**What this task involves**
What lines below include the word "temperaturą"? Copy each one.

-- Record set follows --

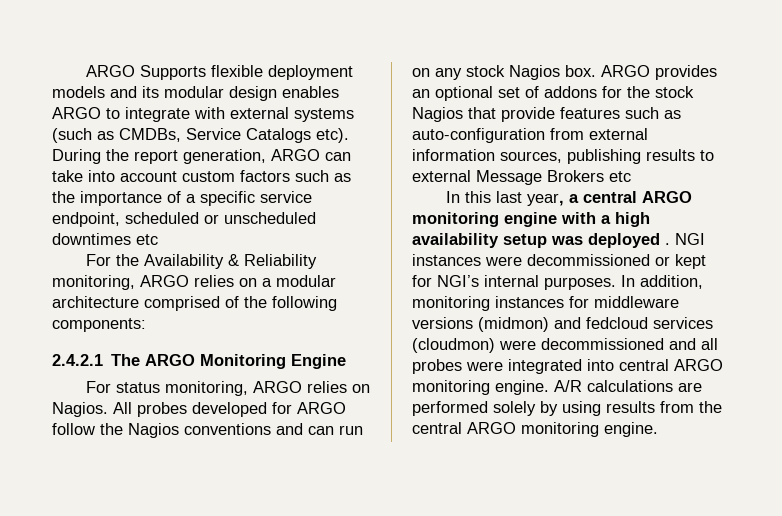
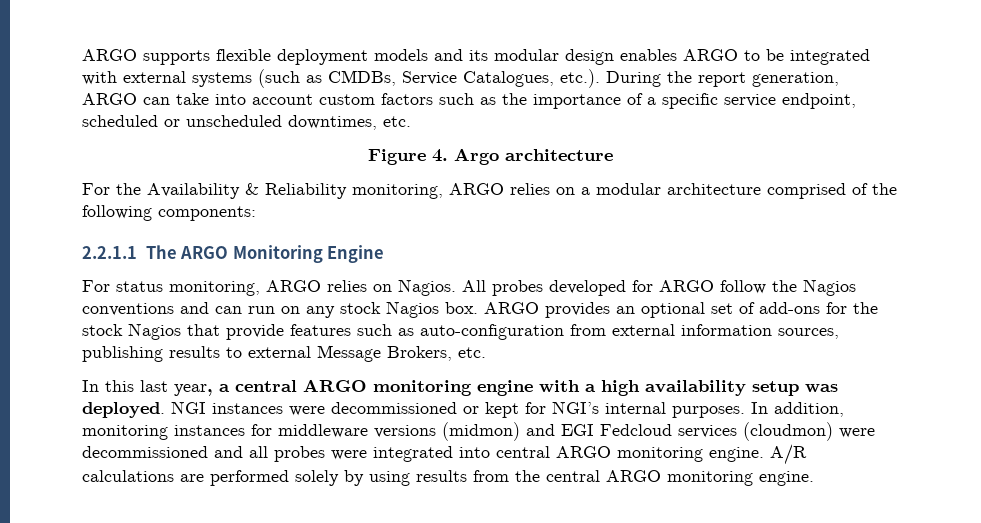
- ARGO Supports flexible deployment models and its modular design enables ARGO to integrate with external systems (such as CMDBs, Service Catalogs etc). During the report generation, ARGO can take into account custom factors such as the importance of a specific service endpoint, scheduled or unscheduled downtimes etc
+ ARGO supports flexible deployment models and its modular design enables ARGO to be integrated with external systems (such as CMDBs, Service Catalogues, etc.). During the report generation, ARGO can take into account custom factors such as the importance of a specific service endpoint, scheduled or unscheduled downtimes, etc.
+ Figure 4. Argo architecture
- 2.4.2.1 The ARGO Monitoring Engine
+ 2.2.1.1 The ARGO Monitoring Engine
- ARGO provides an optional set of addons for the stock Nagios that provide features such as auto-configuration from external information sources, publishing results to external Message Brokers etc
+ ARGO provides an optional set of add-ons for the stock Nagios that provide features such as auto-configuration from external information sources, publishing results to external Message Brokers, etc.
- In this last year, a central ARGO monitoring engine with a high availability setup was deployed .
+ In this last year, a central ARGO monitoring engine with a high availability setup was deployed.
- In addition, monitoring instances for middleware versions (midmon) and fedcloud services (cloudmon) were decommissioned and all probes were integrated into central ARGO monitoring engine.
+ In addition, monitoring instances for middleware versions (midmon) and EGI Fedcloud services (cloudmon) were decommissioned and all probes were integrated into central ARGO monitoring engine.

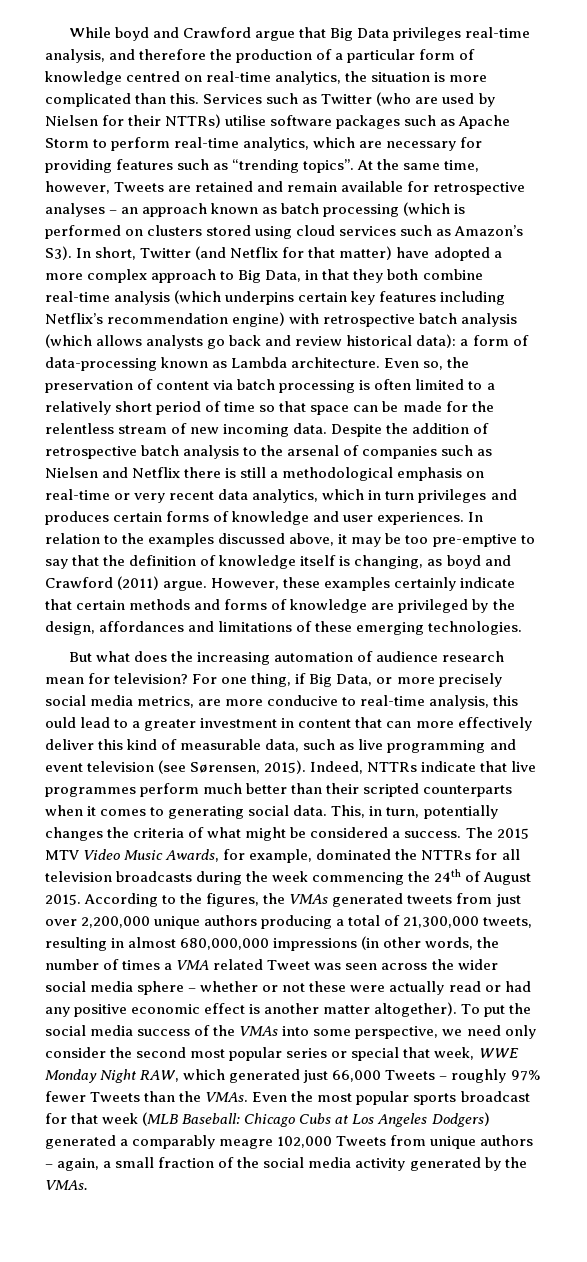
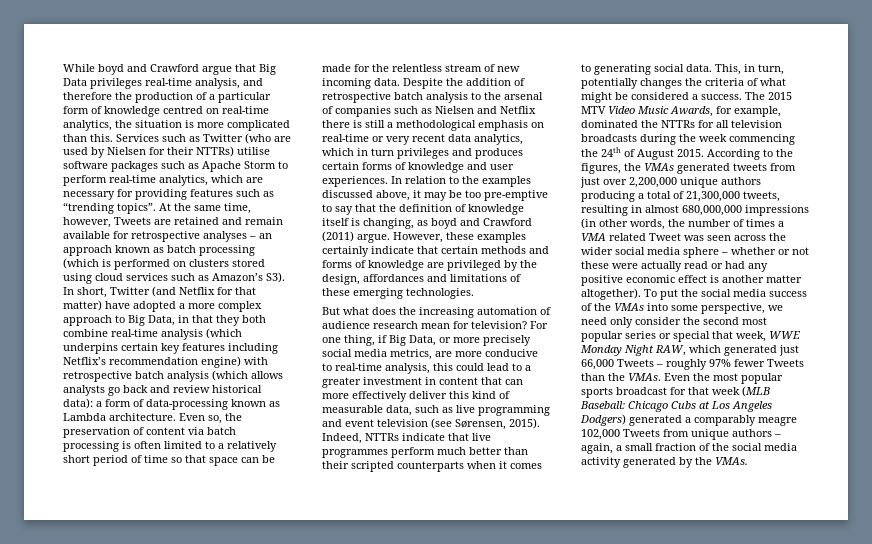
- For one thing, if Big Data, or more precisely social media metrics, are more conducive to real-time analysis, this ould lead to a greater investment in content that can more effectively deliver this kind of measurable data, such as live programming and event television (see Sørensen, 2015).
+ For one thing, if Big Data, or more precisely social media metrics, are more conducive to real-time analysis, this could lead to a greater investment in content that can more effectively deliver this kind of measurable data, such as live programming and event television (see Sørensen, 2015).

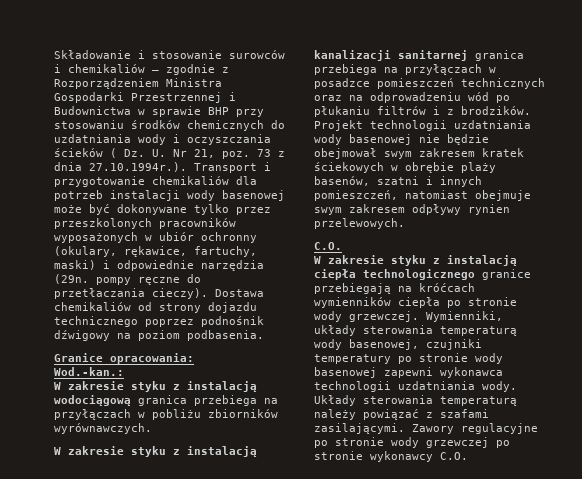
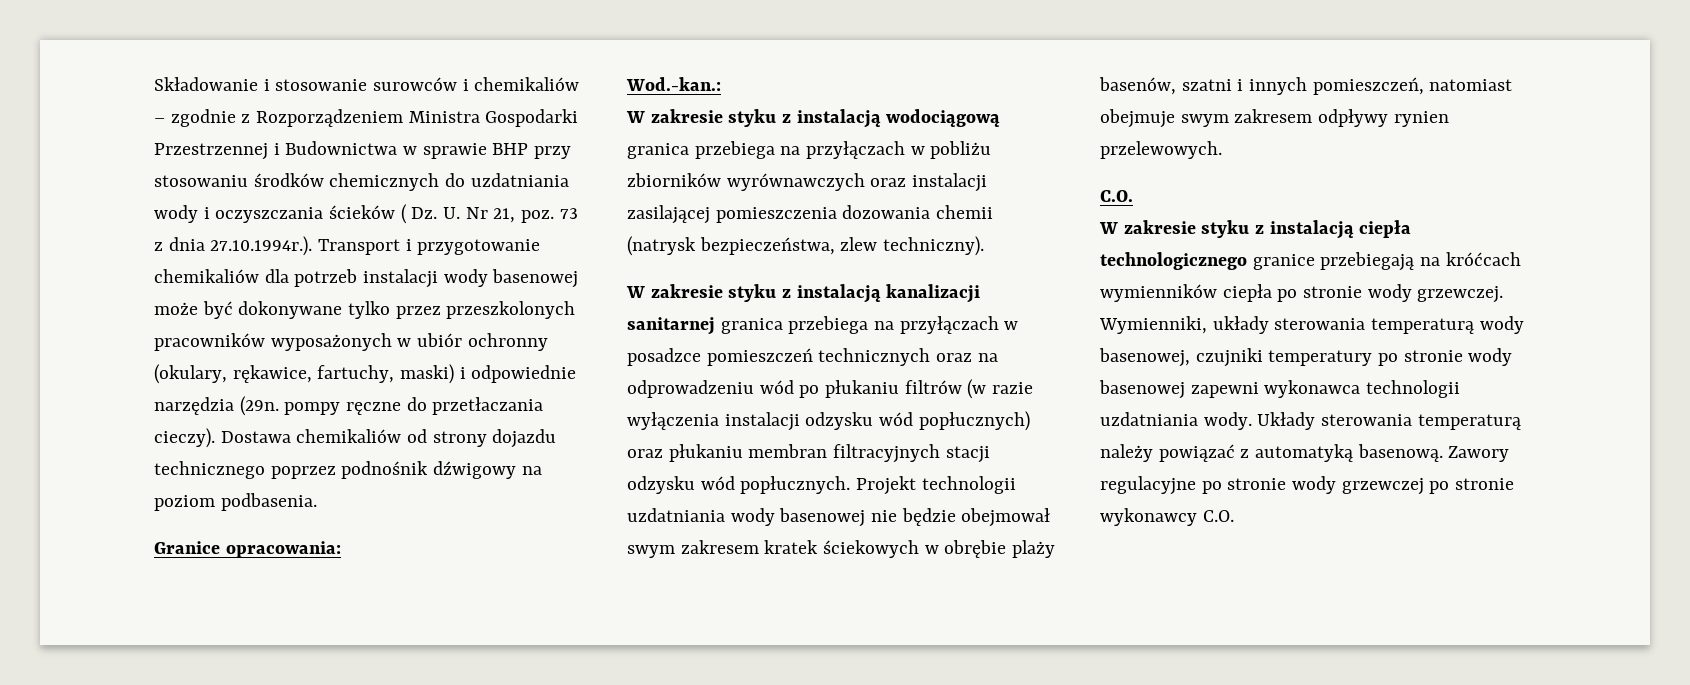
- W zakresie styku z instalacją wodociągową granica przebiega na przyłączach w pobliżu zbiorników wyrównawczych.
+ W zakresie styku z instalacją wodociągową granica przebiega na przyłączach w pobliżu zbiorników wyrównawczych oraz instalacji zasilającej pomieszczenia dozowania chemii (natrysk bezpieczeństwa, zlew techniczny).
- W zakresie styku z instalacją kanalizacji sanitarnej granica przebiega na przyłączach w posadzce pomieszczeń technicznych oraz na odprowadzeniu wód po płukaniu filtrów i z brodzików.
+ W zakresie styku z instalacją kanalizacji sanitarnej granica przebiega na przyłączach w posadzce pomieszczeń technicznych oraz na odprowadzeniu wód po płukaniu filtrów (w razie wyłączenia instalacji odzysku wód popłucznych) oraz płukaniu membran filtracyjnych stacji odzysku wód popłucznych.
- Układy sterowania temperaturą należy powiązać z szafami zasilającymi.
+ Układy sterowania temperaturą należy powiązać z automatyką basenową.

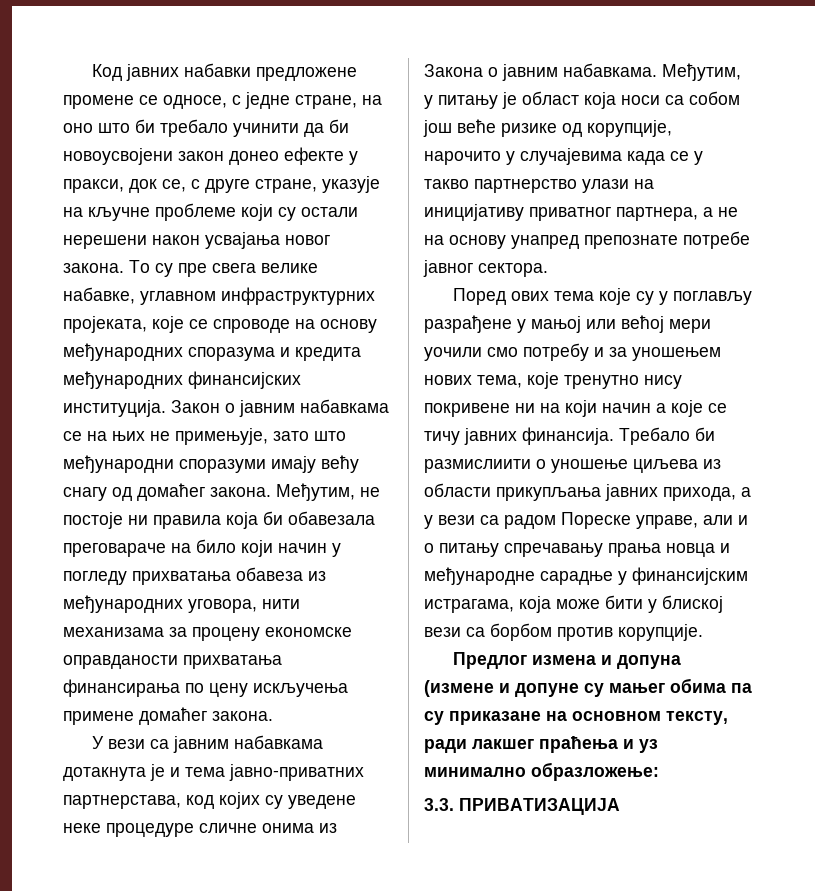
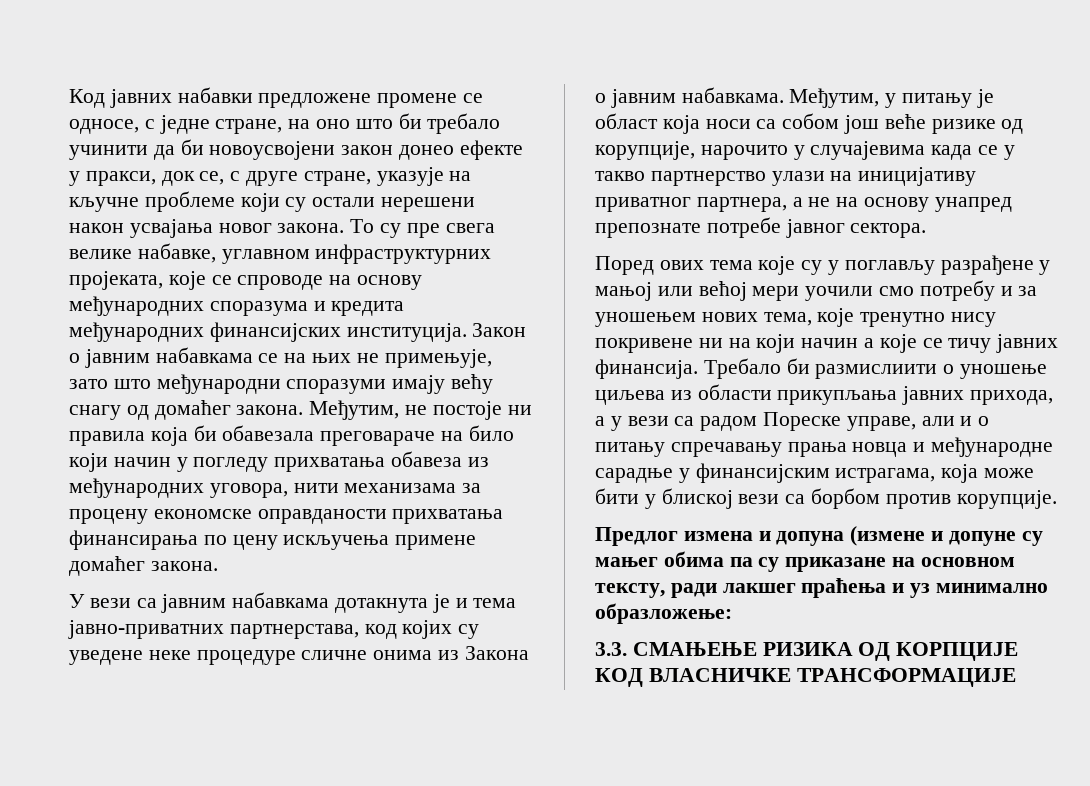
- 3.3. ПРИВАТИЗАЦИЈА
+ 3.3. СМАЊЕЊЕ РИЗИКА ОД КОРПЦИЈЕ КОД ВЛАСНИЧКЕ ТРАНСФОРМАЦИЈЕ

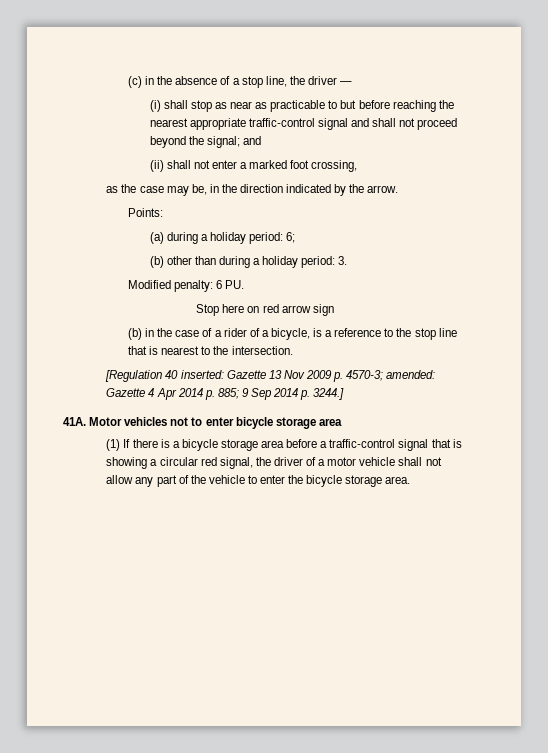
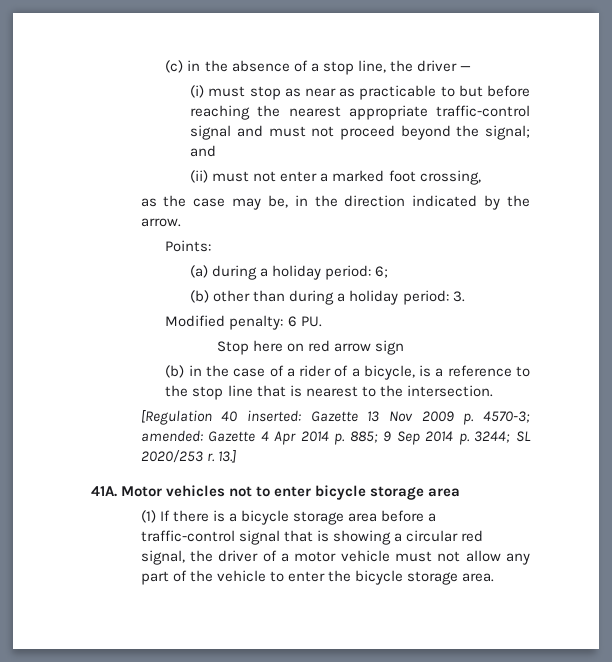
- (i) shall stop as near as practicable to but before reaching the nearest appropriate traffic-control signal and shall not proceed beyond the signal; and
+ (i) must stop as near as practicable to but before reaching the nearest appropriate traffic-control signal and must not proceed beyond the signal; and
- (ii) shall not enter a marked foot crossing,
+ (ii) must not enter a marked foot crossing,
- [Regulation 40 inserted: Gazette 13 Nov 2009 p. 4570-3; amended: Gazette 4 Apr 2014 p. 885; 9 Sep 2014 p. 3244.]
+ [Regulation 40 inserted: Gazette 13 Nov 2009 p. 4570-3; amended: Gazette 4 Apr 2014 p. 885; 9 Sep 2014 p. 3244; SL 2020/253 r. 13.]
- (1) If there is a bicycle storage area before a traffic-control signal that is showing a circular red signal, the driver of a motor vehicle shall not allow any part of the vehicle to enter the bicycle storage area.
+ (1) If there is a bicycle storage area before a traffic-control signal that is showing a circular red signal, the driver of a motor vehicle must not allow any part of the vehicle to enter the bicycle storage area.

-- Record set concluded --

**Answer to this exercise**
- Układy sterowania temperaturą należy powiązać z szafami zasilającymi.
+ Układy sterowania temperaturą należy powiązać z automatyką basenową.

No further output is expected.